Pushing his hands into his pockets, he turned away from the grave, reminding himself that nothing in his life had really changed all that much. He was still a lucky guy. He could go to New York, call up some friends, spend an evening out on the town. Or he could head back to Little Rock and spend several quiet, private evenings with Anne. The best of both worlds.
He should probably go back to New York. His presence had obviously been a distraction to Anne, though she was too generous to complain. He knew she’d been worried her family would find out about him, which wasn’t something he wanted just now, either. And it wasn’t as if he’d gotten anything done at her place, anyway. He and Anne could get together later, after she’d finished her classes for the semester, after she’d taken the dreaded Step 1 exam in June. That was o
nly four months away; they would both be fine on their own until they had a chance to snatch a few precious days together.

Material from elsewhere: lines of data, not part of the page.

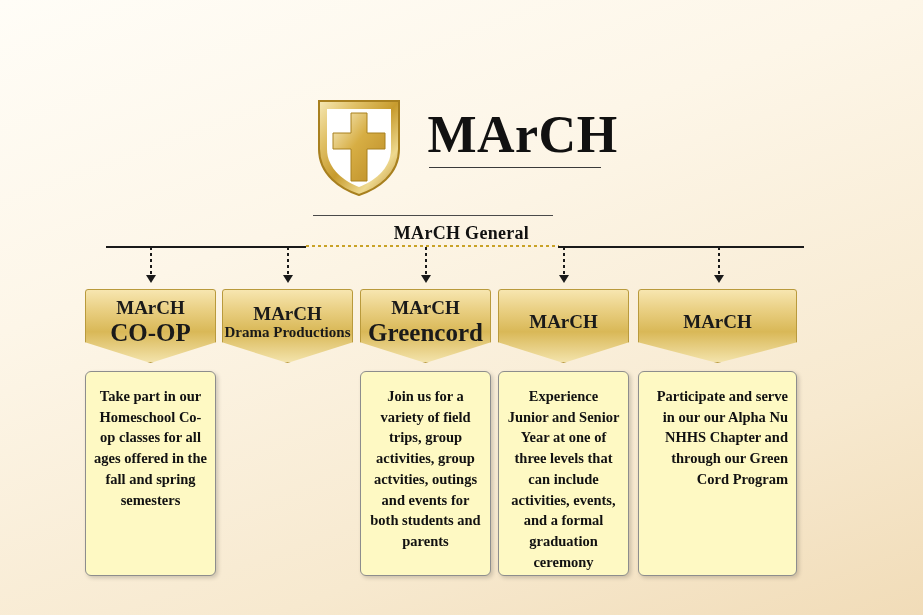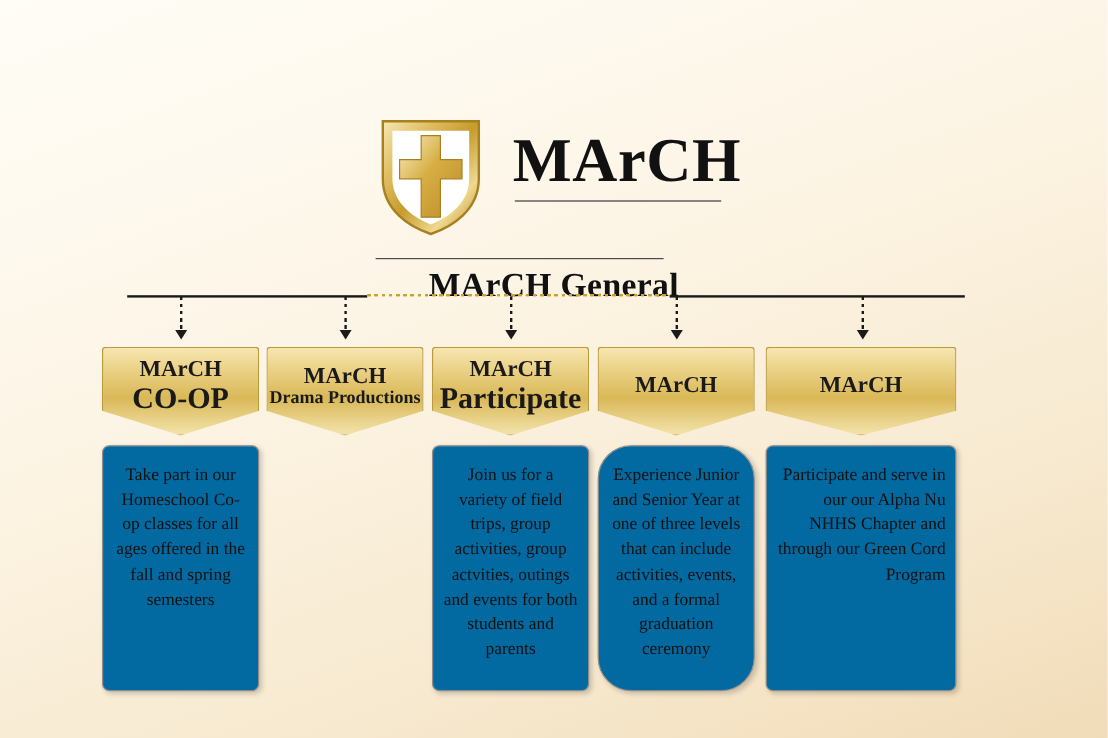"MArCH General" .general-title { font-size: 28px -> 18px }
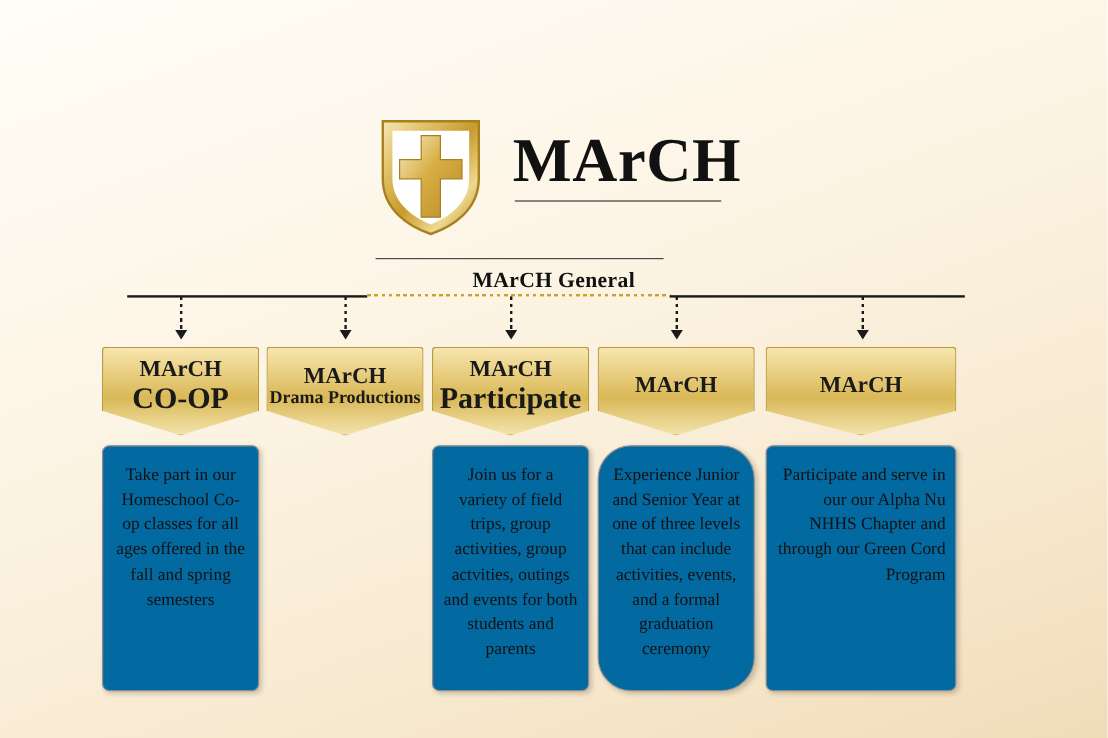"Participate" div.l2 { text: Participate -> Greencord }
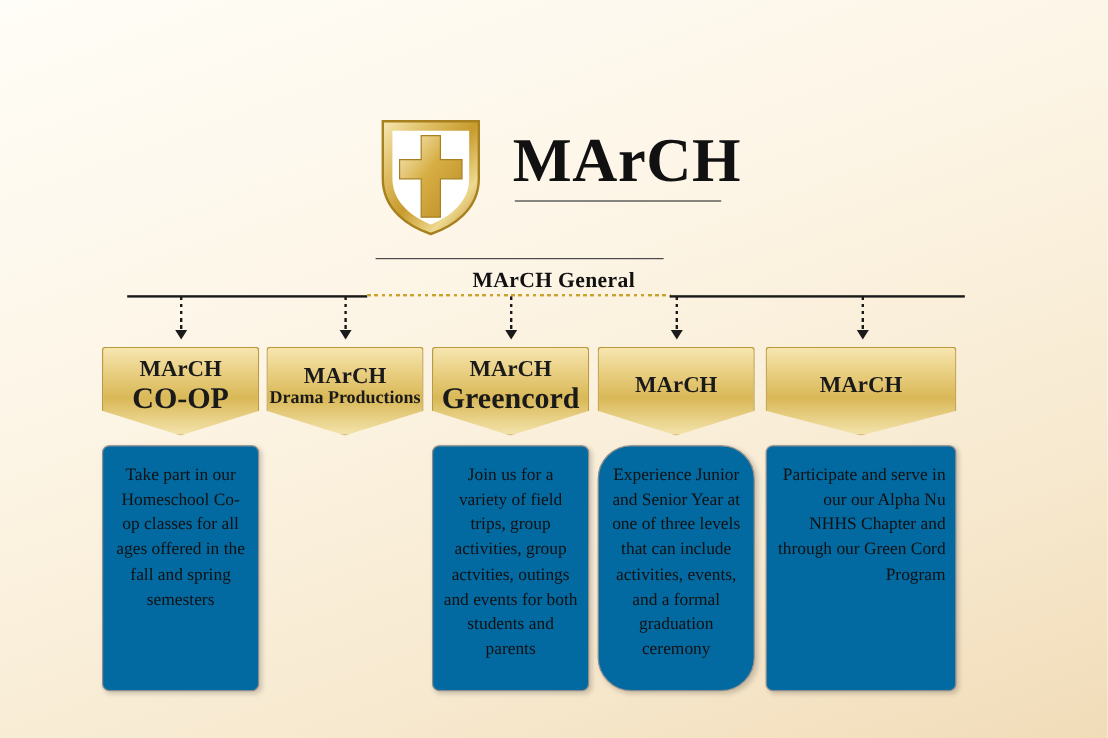"Take part in our Homeschool" .card { background: #0369a1 -> #fef9c3; font-weight: none -> bold }
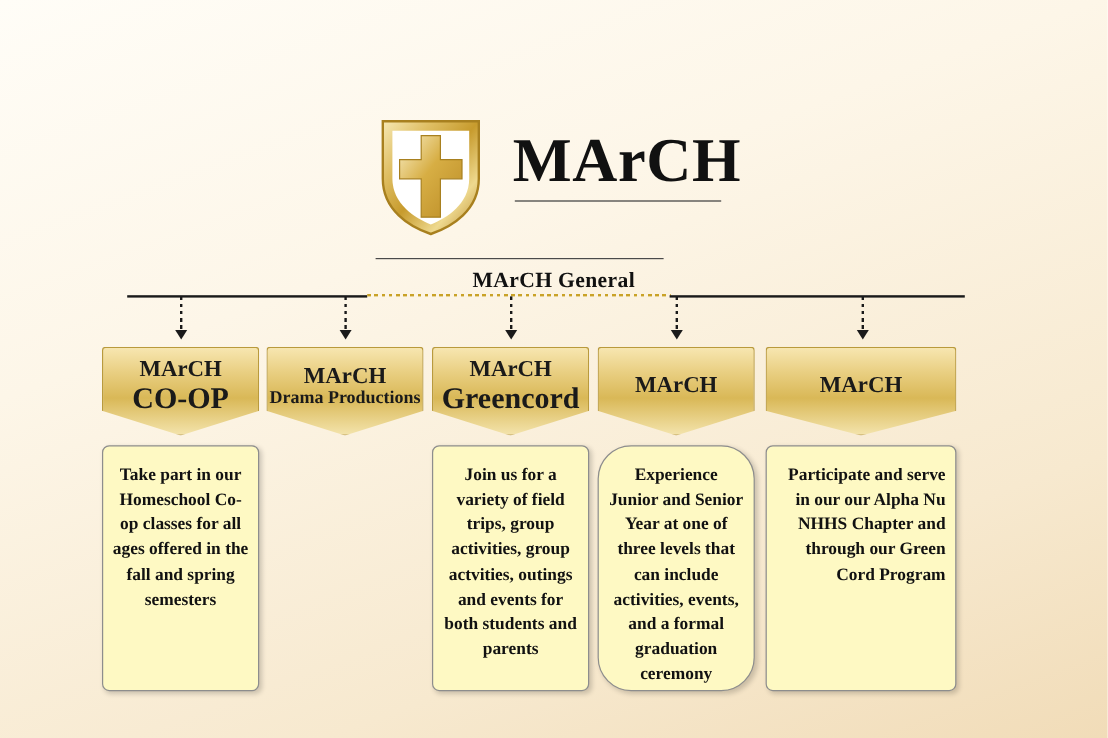"Experience Junior and Senior Year" div.card { border-radius: 28px -> none }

So, he would go back to New York. To his nice, small, very empty apartment there.
Yet he had the depressing feeling that making that choice would be acknowledging defeat in his marriage.
Pushing a hand through his short, damp hair, he left the cemetery with a heavy void in his chest he didn’t want to contemplate too closely. He had to make a decision before he left Ireland, and he didn’t have a clue what the best choice would be.
Anne parked in her apartment lot at almost eleven Thursday night after a long and exhausting study session. The group had all agreed that this cycle’s material was particularly evil—so much to learn, so little time to do so. They’d barely gotten started on the information that would be on next week’s test, and already she wondered how she would ever remember it all.
She glanced up at her apartment. Only one light burned in the window, the lamp she left on a timer so she didn’t have to enter a dark room when she came home late. The bedroom window was dark, as she expected. Most of the apartments around hers were also dark, considering the late hour.